→ EXTRACTED ENTRIES
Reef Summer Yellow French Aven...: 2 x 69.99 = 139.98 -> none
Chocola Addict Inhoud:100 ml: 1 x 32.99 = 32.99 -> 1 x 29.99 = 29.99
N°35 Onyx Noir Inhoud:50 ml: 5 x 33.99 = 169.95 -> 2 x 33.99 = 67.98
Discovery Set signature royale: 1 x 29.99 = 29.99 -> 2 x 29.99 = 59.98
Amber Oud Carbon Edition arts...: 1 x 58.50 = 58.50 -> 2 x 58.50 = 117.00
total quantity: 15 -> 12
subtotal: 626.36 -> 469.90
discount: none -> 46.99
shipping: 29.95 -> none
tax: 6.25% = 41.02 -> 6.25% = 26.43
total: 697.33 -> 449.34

→ WORK REQUEST
Write each line of the data down again exactly as it reads.

→ ANSWER FOR THIS EXERCISE
Reef Summer Yellow French Aven...: 2 x 69.99 = 139.98 -> none
Chocola Addict Inhoud:100 ml: 1 x 32.99 = 32.99 -> 1 x 29.99 = 29.99
N°35 Onyx Noir Inhoud:50 ml: 5 x 33.99 = 169.95 -> 2 x 33.99 = 67.98
Discovery Set signature royale: 1 x 29.99 = 29.99 -> 2 x 29.99 = 59.98
Amber Oud Carbon Edition arts...: 1 x 58.50 = 58.50 -> 2 x 58.50 = 117.00
total quantity: 15 -> 12
subtotal: 626.36 -> 469.90
discount: none -> 46.99
shipping: 29.95 -> none
tax: 6.25% = 41.02 -> 6.25% = 26.43
total: 697.33 -> 449.34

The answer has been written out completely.